PROBLEM TO WORK ON ::
Return every line from the one with "font-size: 19px ->" through the one with "text-align: left ->", inclusive, exactly as it appears below.

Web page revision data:
########################################
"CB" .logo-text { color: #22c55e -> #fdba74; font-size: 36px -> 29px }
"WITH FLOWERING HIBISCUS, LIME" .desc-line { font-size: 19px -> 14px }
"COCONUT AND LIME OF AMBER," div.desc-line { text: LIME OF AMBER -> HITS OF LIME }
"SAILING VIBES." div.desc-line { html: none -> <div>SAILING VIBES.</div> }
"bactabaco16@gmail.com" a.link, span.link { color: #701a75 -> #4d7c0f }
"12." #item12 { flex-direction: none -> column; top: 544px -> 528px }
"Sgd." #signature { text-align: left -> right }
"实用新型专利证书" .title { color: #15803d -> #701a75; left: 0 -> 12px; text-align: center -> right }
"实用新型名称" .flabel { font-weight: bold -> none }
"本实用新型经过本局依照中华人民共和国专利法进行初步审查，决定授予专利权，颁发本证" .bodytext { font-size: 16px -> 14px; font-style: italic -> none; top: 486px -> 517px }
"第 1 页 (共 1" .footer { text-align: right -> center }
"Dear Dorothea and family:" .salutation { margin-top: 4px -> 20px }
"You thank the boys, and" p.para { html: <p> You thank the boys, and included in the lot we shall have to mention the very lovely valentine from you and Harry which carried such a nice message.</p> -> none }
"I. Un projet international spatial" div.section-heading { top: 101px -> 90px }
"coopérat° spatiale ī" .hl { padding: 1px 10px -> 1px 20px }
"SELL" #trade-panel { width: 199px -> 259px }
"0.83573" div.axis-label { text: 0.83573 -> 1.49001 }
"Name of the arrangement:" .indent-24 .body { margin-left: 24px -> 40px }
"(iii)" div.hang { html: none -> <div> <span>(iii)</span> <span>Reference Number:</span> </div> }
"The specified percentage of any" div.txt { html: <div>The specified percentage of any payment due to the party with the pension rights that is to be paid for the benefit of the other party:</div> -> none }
########################################
WRITTEN SOLUTION ::
"WITH FLOWERING HIBISCUS, LIME" .desc-line { font-size: 19px -> 14px }
"COCONUT AND LIME OF AMBER," div.desc-line { text: LIME OF AMBER -> HITS OF LIME }
"SAILING VIBES." div.desc-line { html: none -> <div>SAILING VIBES.</div> }
"bactabaco16@gmail.com" a.link, span.link { color: #701a75 -> #4d7c0f }
"12." #item12 { flex-direction: none -> column; top: 544px -> 528px }
"Sgd." #signature { text-align: left -> right }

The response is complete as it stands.